_Data items_
----------------------------------------

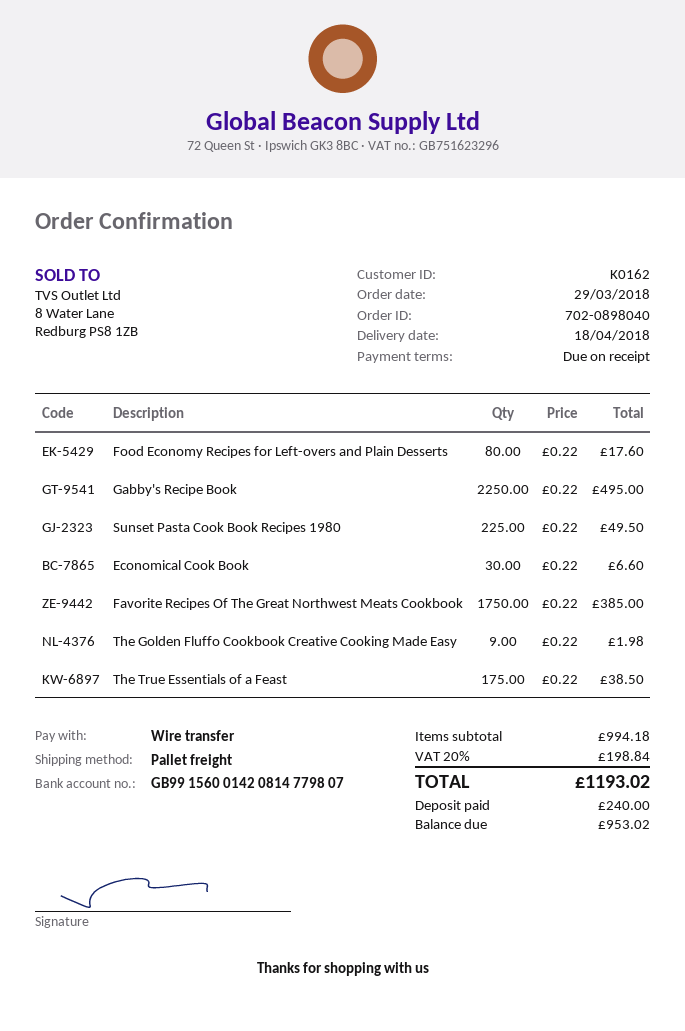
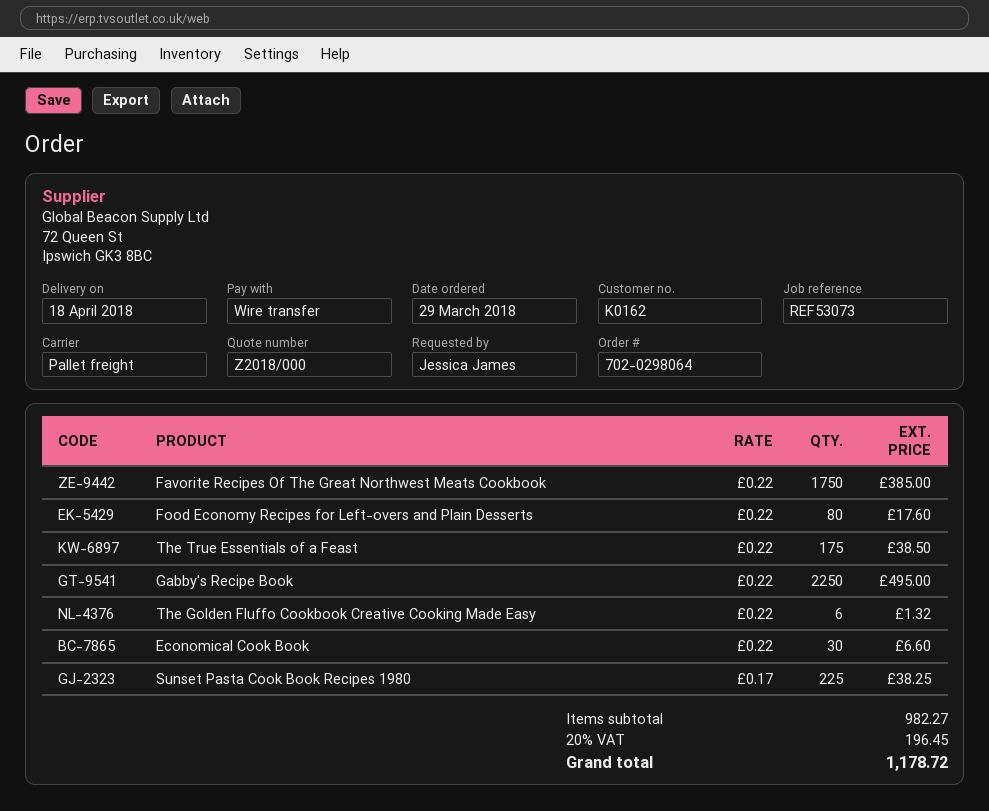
order number: 702-0898040 -> 702-0298064
Sunset Pasta Cook Book Recipes 1980: 225 x 0.22 = 49.50 -> 225 x 0.17 = 38.25
The Golden Fluffo Cookbook Creative Cooking Made Easy: 9 x 0.22 = 1.98 -> 6 x 0.22 = 1.32
subtotal: 994.18 -> 982.27
tax: 20% = 198.84 -> 20% = 196.45
total: 1193.02 -> 1178.72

----------------------------------------

Apart from the images, the entries above must be returned without alteration.

order number: 702-0898040 -> 702-0298064
Sunset Pasta Cook Book Recipes 1980: 225 x 0.22 = 49.50 -> 225 x 0.17 = 38.25
The Golden Fluffo Cookbook Creative Cooking Made Easy: 9 x 0.22 = 1.98 -> 6 x 0.22 = 1.32
subtotal: 994.18 -> 982.27
tax: 20% = 198.84 -> 20% = 196.45
total: 1193.02 -> 1178.72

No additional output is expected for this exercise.